"Yuk."
Arya menggenggam tangan Nara lalu menuntun gadis itu untuk masuk ke gerbang yang terbuka sedikit. Namun pemilik tangan itu hanya diam sehingga membuat Arya menoleh kepadanya.
"Kenapa, Nara?"
"Aku gak yakin, Ya."
"Aku yakin, Nar."
"Aku enggak."
Arya menghela napas, ia tersernyum dan memegang kedua bahu Nara. "Kita hadapin bareng-bareng, ya? Jangan takut. Kamu harus yakin."
Nara menutup matanya yang sudah memanas. Rasa sakit yang ia simpan selama satu tahun ini kembali menyeruak, menyenggol hatinya mengingatkan kembali momen menyakitkan di hidupnya.
Meski memejamkan mata, tetesan air mata Nara kontan mengalir. Selaras dengan hatinya yang rapuh.
"Maafin aku, Nar." Arya mengatakan itu setelah tubuh ringkih Nara ia peluk dengan erat. Gadis itu tersedu di dada Arya. "Maafin aku udah ikut campur urusan kamu. Kalau kamu gak mau, kita pulang ya?"
"Abang kangen kita yang dulu, Nar. Selama ini kita kayak main petak umpet sama papa dan mama. Abang pengen banget walaupun mereka udah cerai, tapi kita masih bisa bareng-bareng dan menjalin komunikasi yang baik kayak dulu."
Mengingat perkataan Arman tadi pagi, Nara tergerak untuk mewujudkan harapan itu. Lantas dengan penuh keberanian, ia menghalau keraguan di dalam hati dan pikirannya demi kedamaian keluarganya.
"Aku siap." Ujarnya seraya mengusap air matanya.
"Nar, jangan karena aku—"
"Ini buat kakak aku dan buat ketenangan orangtua aku." Potong Nara. "Ayok kita masuk."
Sebelum masuk melewati pintu pagar, Nara sekali lagi menghela napasnya. Dalam hati ia berdoa yang terbaik kepada-Nya. Semoga ini jalan yang terbaik yang ia tempuh.
"Assalamualaikum.." ucap Arya.
"Waalaikumsa—" sahutannya terhenti ketika wanita paruh baya itu mendapati Nara dan lelaki asing di depan pintu utama. "Nara?"
Nara mengepalkan kedua tangannya di setiap sisi. Menahan emosi yang terus bergejolak dalam diri. Melihat reaksi Nara, Arya memegang tangan Nara seakan mencoba menenangkan Nara.
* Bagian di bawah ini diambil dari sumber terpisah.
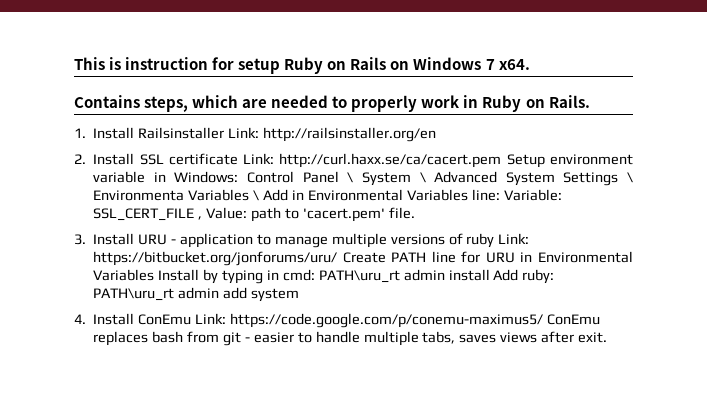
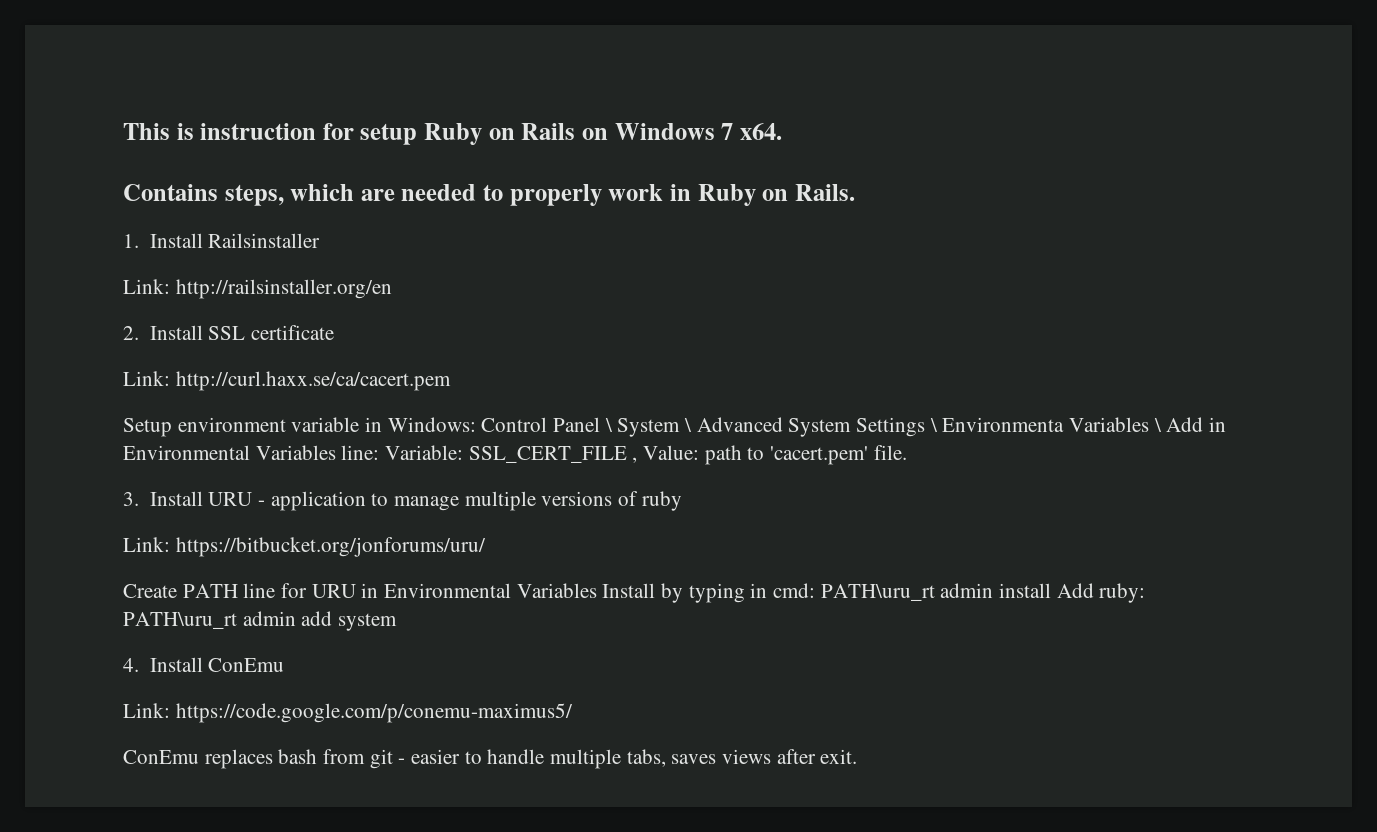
- 1. Install Railsinstaller Link: http://railsinstaller.org/en
+ 1. Install Railsinstaller
+ Link: http://railsinstaller.org/en
- 2. Install SSL certificate Link: http://curl.haxx.se/ca/cacert.pem Setup environment variable in Windows: Control Panel \ System \ Advanced System Settings \ Environmenta Variables \ Add in Environmental Variables line: Variable: SSL_CERT_FILE , Value: path to 'cacert.pem' file.
+ 2. Install SSL certificate
+ Link: http://curl.haxx.se/ca/cacert.pem
+ Setup environment variable in Windows: Control Panel \ System \ Advanced System Settings \ Environmenta Variables \ Add in Environmental Variables line: Variable: SSL_CERT_FILE , Value: path to 'cacert.pem' file.
- 3. Install URU - application to manage multiple versions of ruby Link: https://bitbucket.org/jonforums/uru/ Create PATH line for URU in Environmental Variables Install by typing in cmd: PATH\uru_rt admin install Add ruby: PATH\uru_rt admin add system
+ 3. Install URU - application to manage multiple versions of ruby
+ Link: https://bitbucket.org/jonforums/uru/
+ Create PATH line for URU in Environmental Variables Install by typing in cmd: PATH\uru_rt admin install Add ruby: PATH\uru_rt admin add system
- 4. Install ConEmu Link: https://code.google.com/p/conemu-maximus5/ ConEmu replaces bash from git - easier to handle multiple tabs, saves views after exit.
+ 4. Install ConEmu
+ Link: https://code.google.com/p/conemu-maximus5/
+ ConEmu replaces bash from git - easier to handle multiple tabs, saves views after exit.

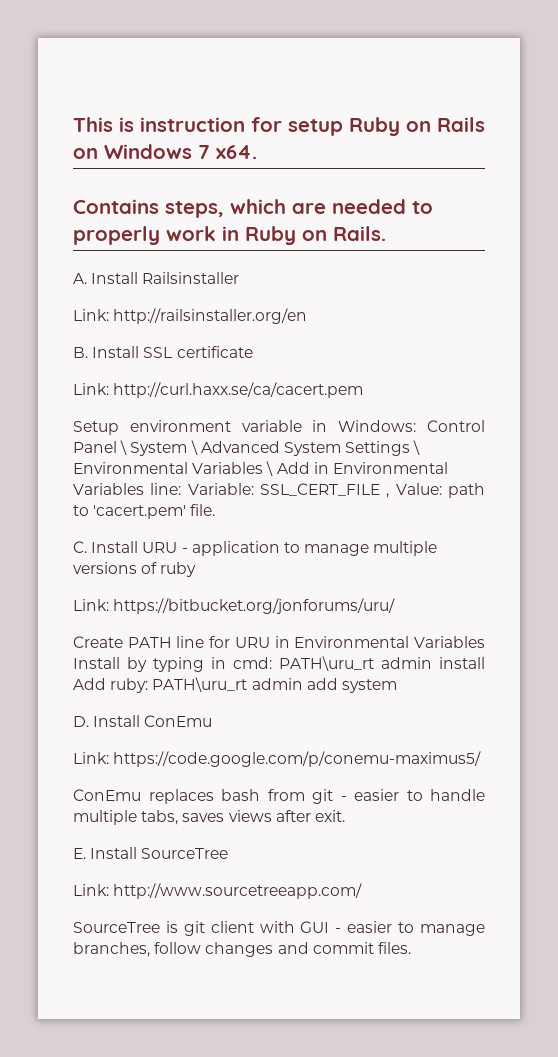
- 1. Install Railsinstaller
+ A. Install Railsinstaller
- 2. Install SSL certificate
+ B. Install SSL certificate
- Setup environment variable in Windows: Control Panel \ System \ Advanced System Settings \ Environmenta Variables \ Add in Environmental Variables line: Variable: SSL_CERT_FILE , Value: path to 'cacert.pem' file.
+ Setup environment variable in Windows: Control Panel \ System \ Advanced System Settings \ Environmental Variables \ Add in Environmental Variables line: Variable: SSL_CERT_FILE , Value: path to 'cacert.pem' file.
- 3. Install URU - application to manage multiple versions of ruby
+ C. Install URU - application to manage multiple versions of ruby
- 4. Install ConEmu
+ D. Install ConEmu
+ E. Install SourceTree
+ Link: http://www.sourcetreeapp.com/
+ SourceTree is git client with GUI - easier to manage branches, follow changes and commit files.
"Siapa, ma?" pria paruh baya yang tak lain adalah ayah Nara pun ikut mematung di samping istrinya.
Mata yang memiliki manik hitam itu menatap Nara. Tubuh yang tak segagah dulu berdiri terpaku ketika anak gadisnya datang kembali setelah sekian lama tak berjumpa.
Dalam hati, ia mengumpati diri. Merasa gagal menjadi seorang ayah yang membiarkan anaknya tinggal seorang diri di rumahnya dulu.
Namun dirinya tak bisa melakukan apa pun ketika dua anaknya sama sekali tidak bisa menerima kehadiran istri barunya ini dan menerima kenyataan bahwa kehidupan mereka tidak seperti dahulu.
Dengan santai Arya nyelonong masuk dan menyalami keduanya. Pemuda itu menjadi pemecah utama di antara keheningan yang menyelimuti suasana.
"Saya Arya, temen Nara."
Sementara Nara sendiri masih terpaku di tempat.
"Lho muka kamu kenapa?" Tanya Ayah Nara kepada Arya.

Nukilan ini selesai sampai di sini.